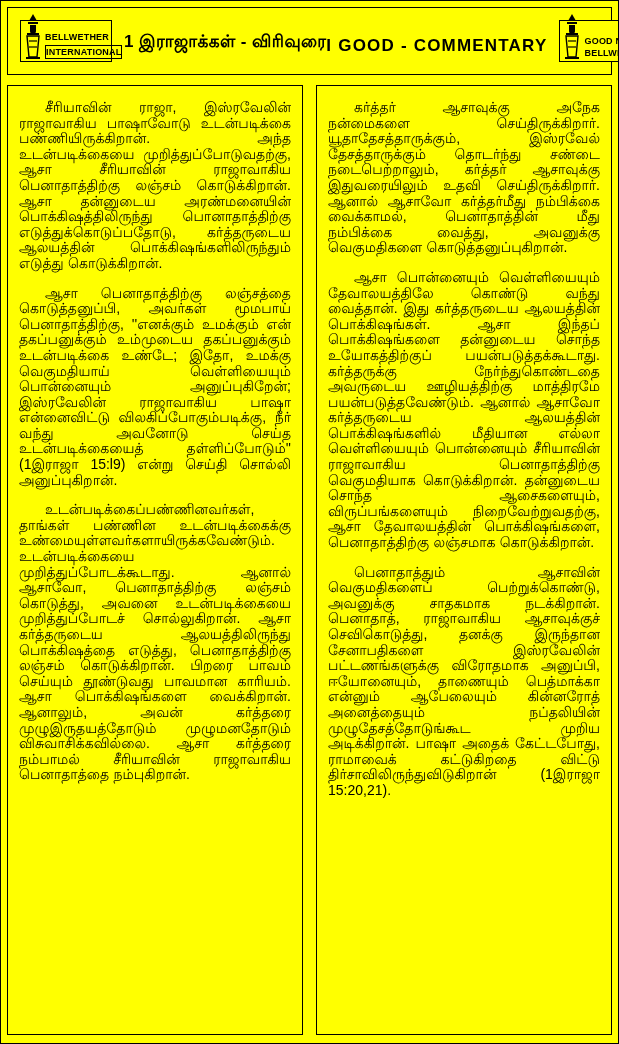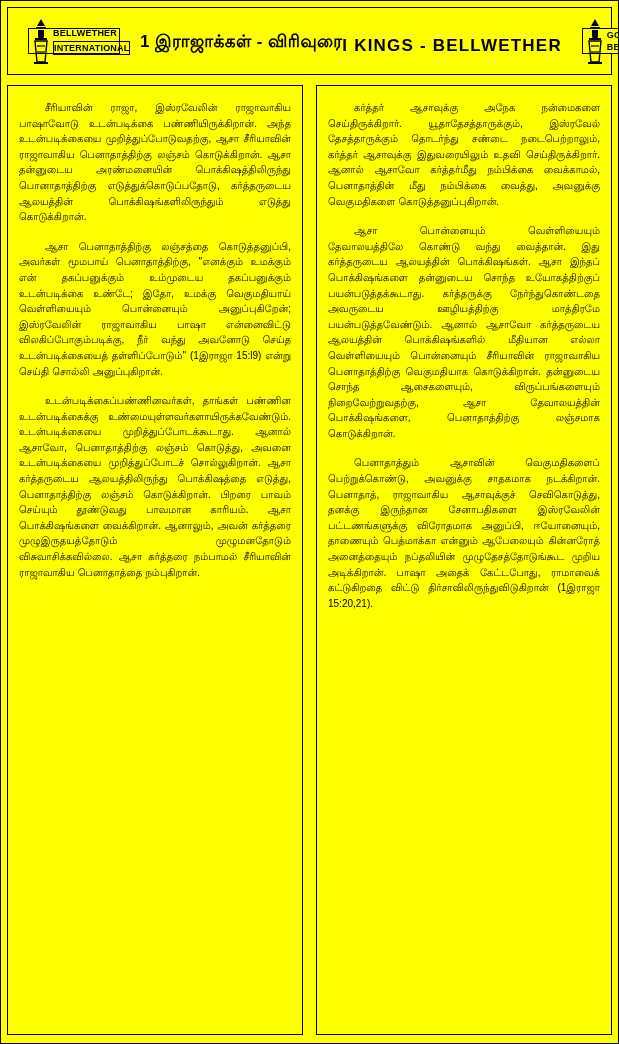--- a/index.html
+++ b/index.html
@@ -32,12 +32,12 @@
   }
   .logo-box {
     width: 92px;
-    margin: 20px;
+    margin: 12px;
     border: 1px solid #000000;
     box-sizing: border-box;
     background: #ffff00;
     display: flex;
-    align-items: center;
+    align-items: flex-end;
     justify-content: flex-start;
     padding: 2px 3px;
   }

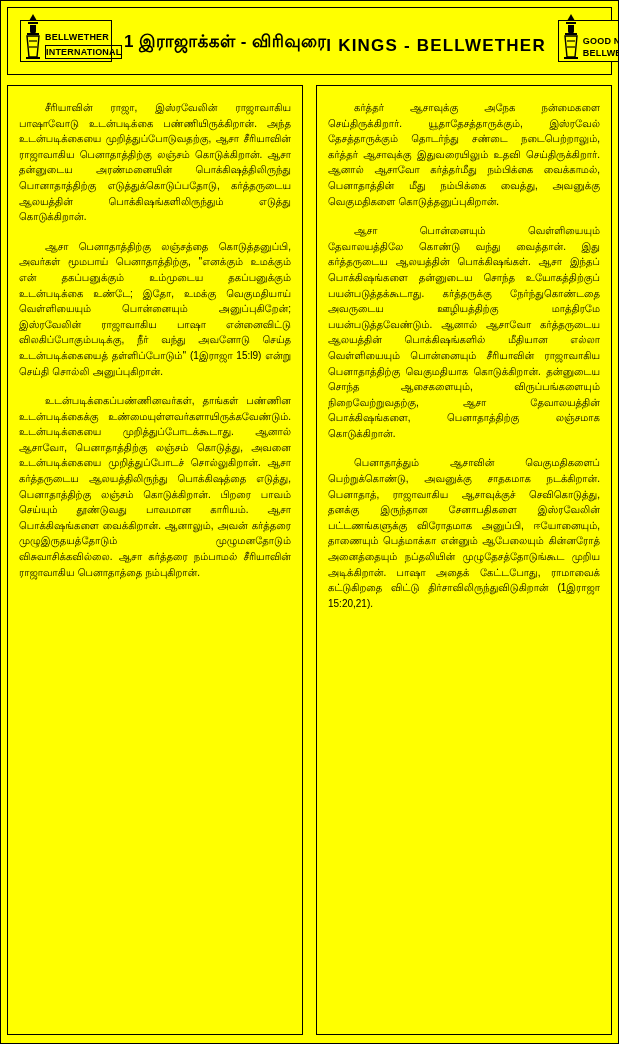--- a/index.html
+++ b/index.html
@@ -143,7 +143,7 @@
 
     <div class="header-titles">
       <div class="title-ta">1 இராஜாக்கள்  -  விரிவுரை</div>
-      <div class="title-en">I KINGS - BELLWETHER</div>
+      <div class="title-en">I GOOD - COMMENTARY</div>
     </div>
 
     <div class="logo-box">

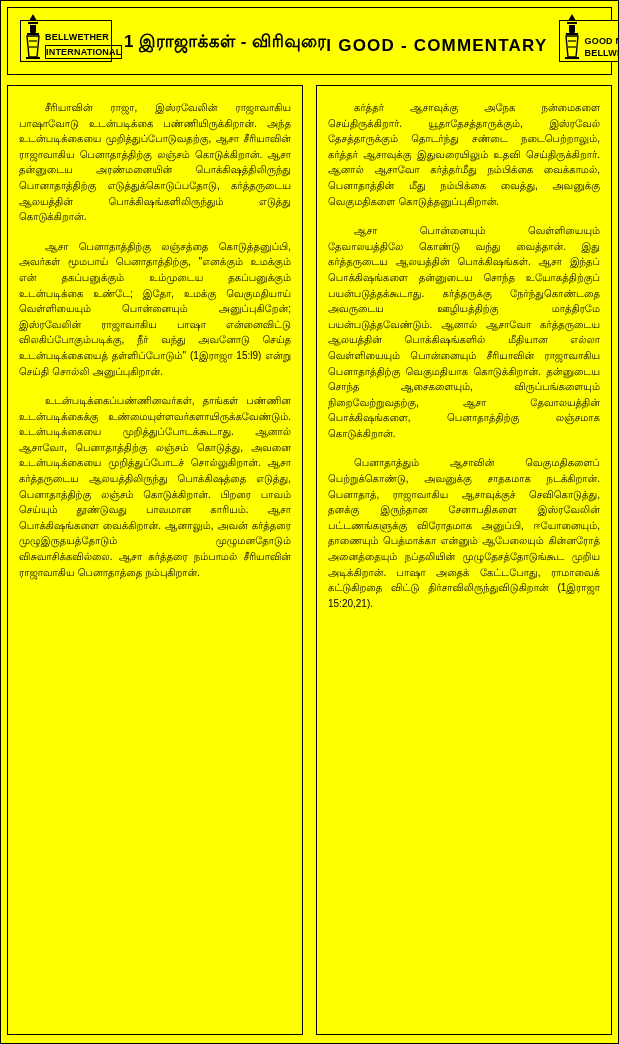--- a/index.html
+++ b/index.html
@@ -105,7 +105,7 @@
     overflow: hidden;
   }
   .para {
-    font-size: 10px;
+    font-size: 14px;
     line-height: 15.6px;
     color: #000000;
     text-align: justify;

######

# EXERCISE REQUIREMENTS:
The pictures stay out; please reproduce everything else in the entries exactly.

# OUTPUT FOR THIS EXERCISE:
--- a/index.html
+++ b/index.html
@@ -32,12 +32,12 @@
   }
   .logo-box {
     width: 92px;
-    margin: 20px;
+    margin: 12px;
     border: 1px solid #000000;
     box-sizing: border-box;
     background: #ffff00;
     display: flex;
-    align-items: center;
+    align-items: flex-end;
     justify-content: flex-start;
     padding: 2px 3px;
   }

--- a/index.html
+++ b/index.html
@@ -143,7 +143,7 @@
 
     <div class="header-titles">
       <div class="title-ta">1 இராஜாக்கள்  -  விரிவுரை</div>
-      <div class="title-en">I KINGS - BELLWETHER</div>
+      <div class="title-en">I GOOD - COMMENTARY</div>
     </div>
 
     <div class="logo-box">

--- a/index.html
+++ b/index.html
@@ -105,7 +105,7 @@
     overflow: hidden;
   }
   .para {
-    font-size: 10px;
+    font-size: 14px;
     line-height: 15.6px;
     color: #000000;
     text-align: justify;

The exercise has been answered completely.